▶ **Problem to solve**
Tally the lines below that contain the word "discount". Only the total should be given.

━━ Information given ━━

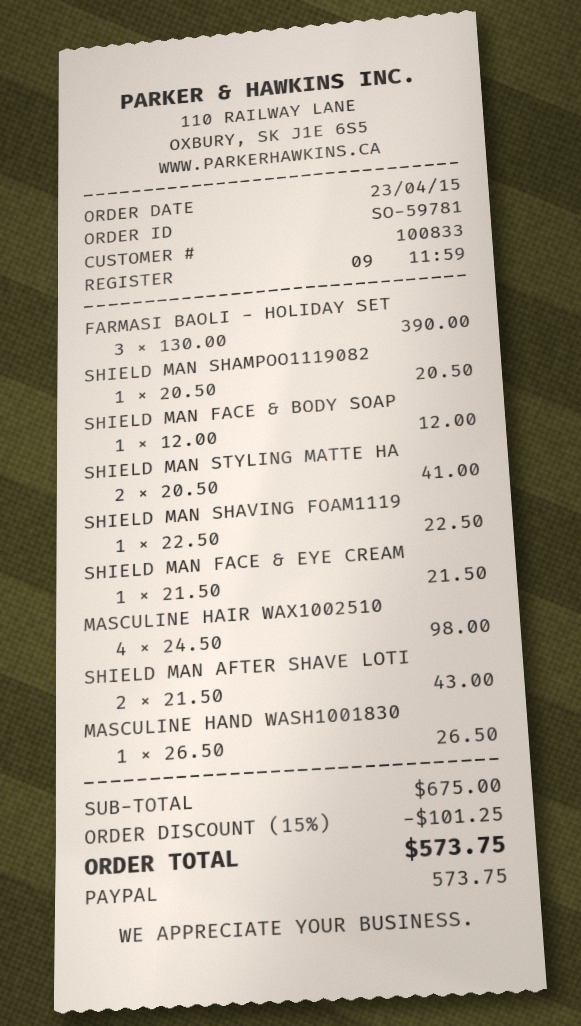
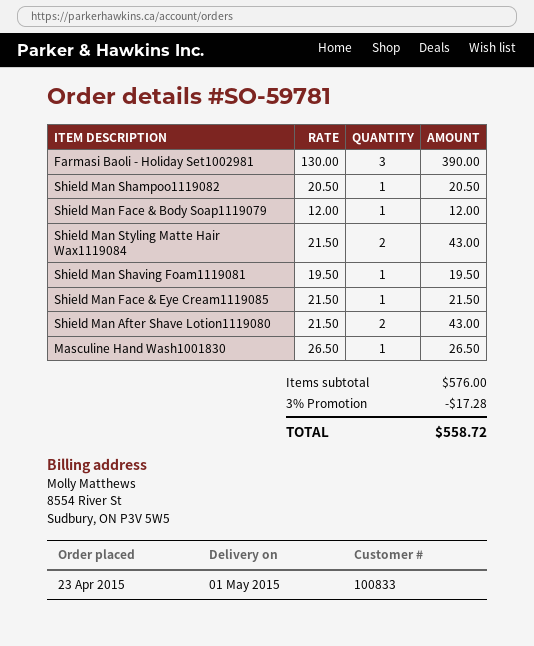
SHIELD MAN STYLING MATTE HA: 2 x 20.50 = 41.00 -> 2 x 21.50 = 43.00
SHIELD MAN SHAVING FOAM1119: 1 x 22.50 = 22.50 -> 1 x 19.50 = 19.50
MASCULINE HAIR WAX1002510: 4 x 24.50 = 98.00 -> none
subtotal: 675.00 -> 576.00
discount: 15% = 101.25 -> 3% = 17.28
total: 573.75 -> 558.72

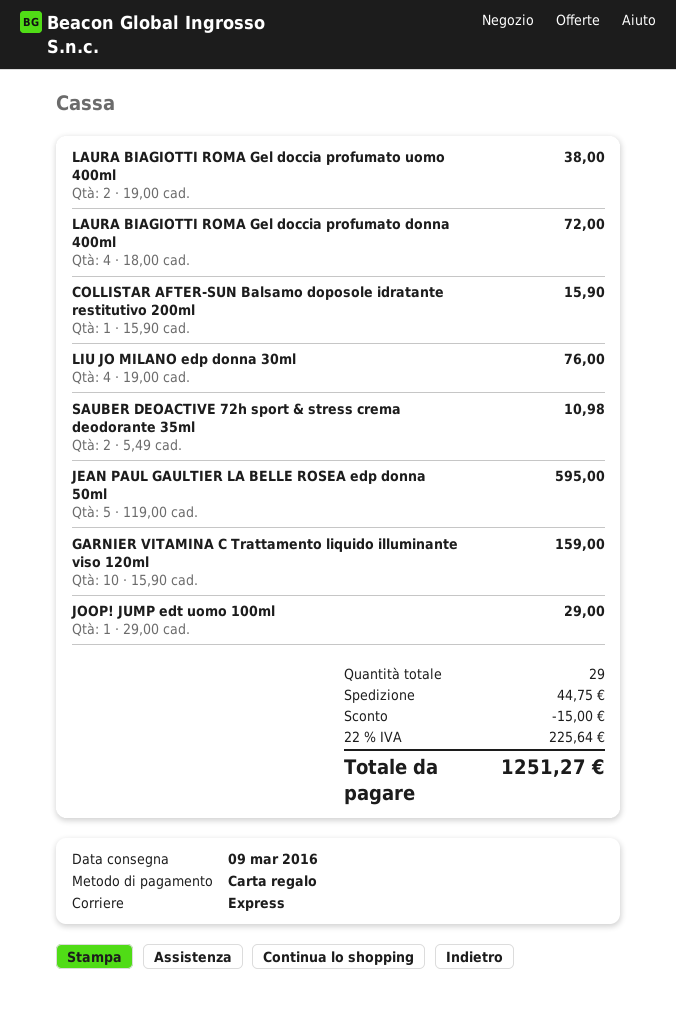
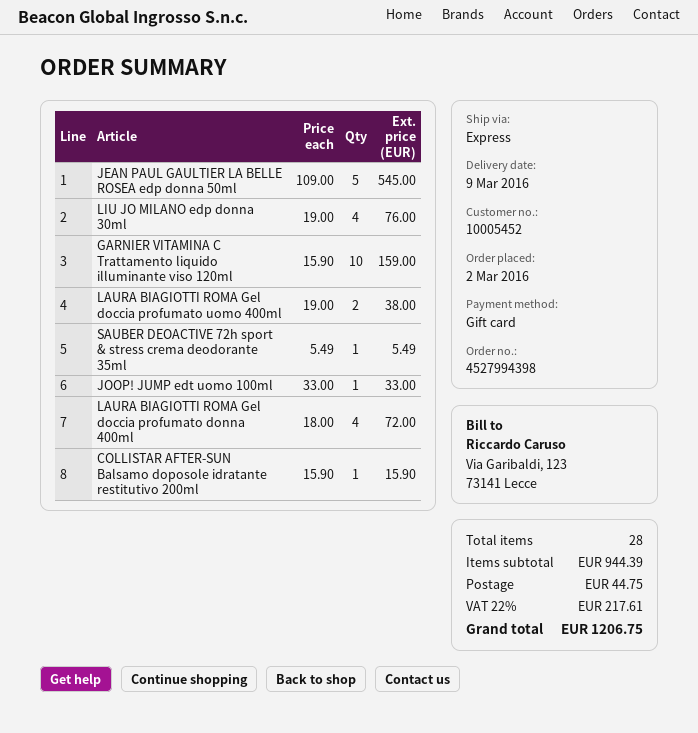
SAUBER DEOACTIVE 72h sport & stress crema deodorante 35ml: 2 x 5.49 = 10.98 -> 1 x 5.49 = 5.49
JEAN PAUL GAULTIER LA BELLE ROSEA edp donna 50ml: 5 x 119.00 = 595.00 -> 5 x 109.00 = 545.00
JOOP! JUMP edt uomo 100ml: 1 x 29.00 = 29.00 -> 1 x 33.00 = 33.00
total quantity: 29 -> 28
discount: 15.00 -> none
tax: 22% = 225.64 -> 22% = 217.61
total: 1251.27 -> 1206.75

━━━

▶ **Response area**
2